What Causes Addiction and Who Will Recover More Easily?
I attended a training recently by Mark Sanders, LCSW, CADC, on best practices in mental health and substance abuse treatment. He raised some interesting points about dependence and recovery.
What makes for a better outcome for those people who have developed substance dependence? I learned that people who have greater resources before the problematic substance use will have greater resources for recovery. People with success before addiction – education, employability skills, healthy family support, and positive group affiliation – will have an easier time of recovery.

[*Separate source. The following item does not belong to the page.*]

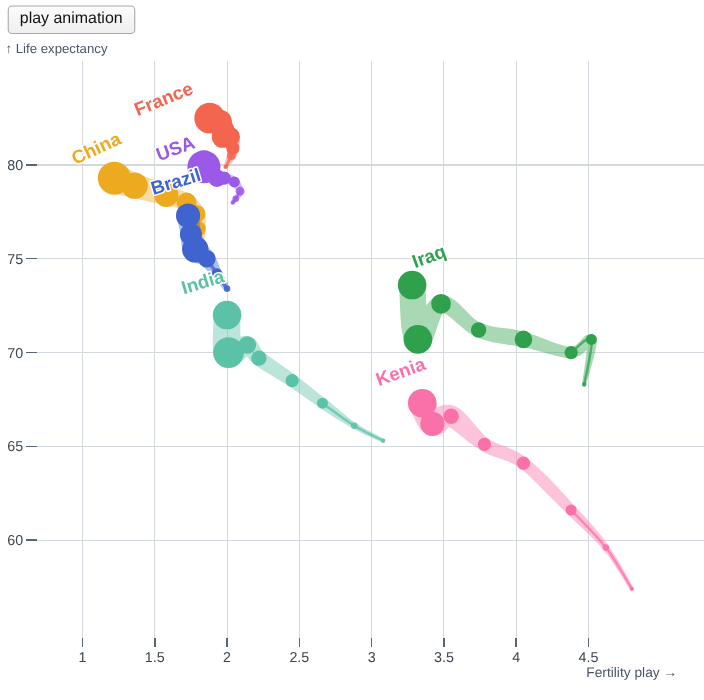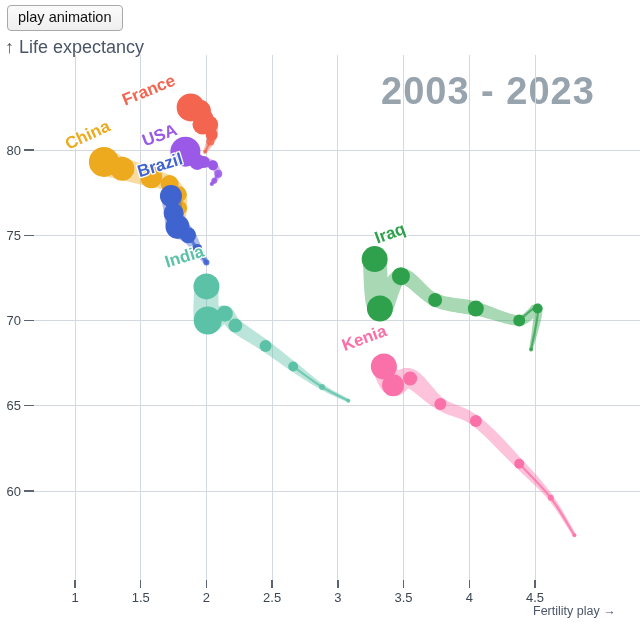"↑ Life expectancy" .yaxis-caption { font-size: 18px -> 12px }
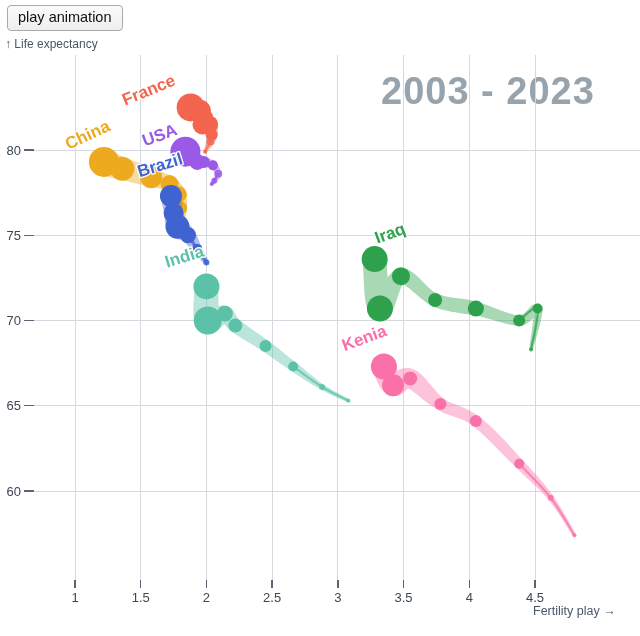"2003 - 2023" div.year-title { html: <div>2003 - 2023</div> -> none }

Which people will have more difficulty with recovering from addiction? People who slip through the cracks of the helping profession. Some people go back and forth between chemical dependence, mental health, criminal justice, and child welfare systems without recovering. This can also include multiple medical hospitalizations and periods of homelessness. Gabor Mate, M.D. says that drugs don’t cause addiction any more than a deck of cards cause compulsive gambling. There needs to be a pre-existing vulnerability. For some people, the seed of addiction is planted years before they use.
Some people fall through the cracks due to unresolved trauma. Complex trauma includes multiple layers and years of traumatic experiences. These experiences could include neglect, abandonment, unresolved grief, multiple placements, parental substance abuse, adult emotional unavailability, multiple losses, exposure to domestic violence, or other types of abuse.
Illicit drug use is an effective coping tool, until those substances create negative outcomes.
• They numb emotional pain
• They medicate psychiatric symptoms
• They provide constant companionship
• They are predictable
• They provide relief from trauma and abandonment
What can we do to help people along the path to recovery? The first thing we can do is give them hope. We can assist them in finding stable housing, employment, a stable therapeutic relationship, meaningful daily activity, and significant interpersonal relationships, including peer-based support. If we can give them hope and practical assistance, they can more easily recover.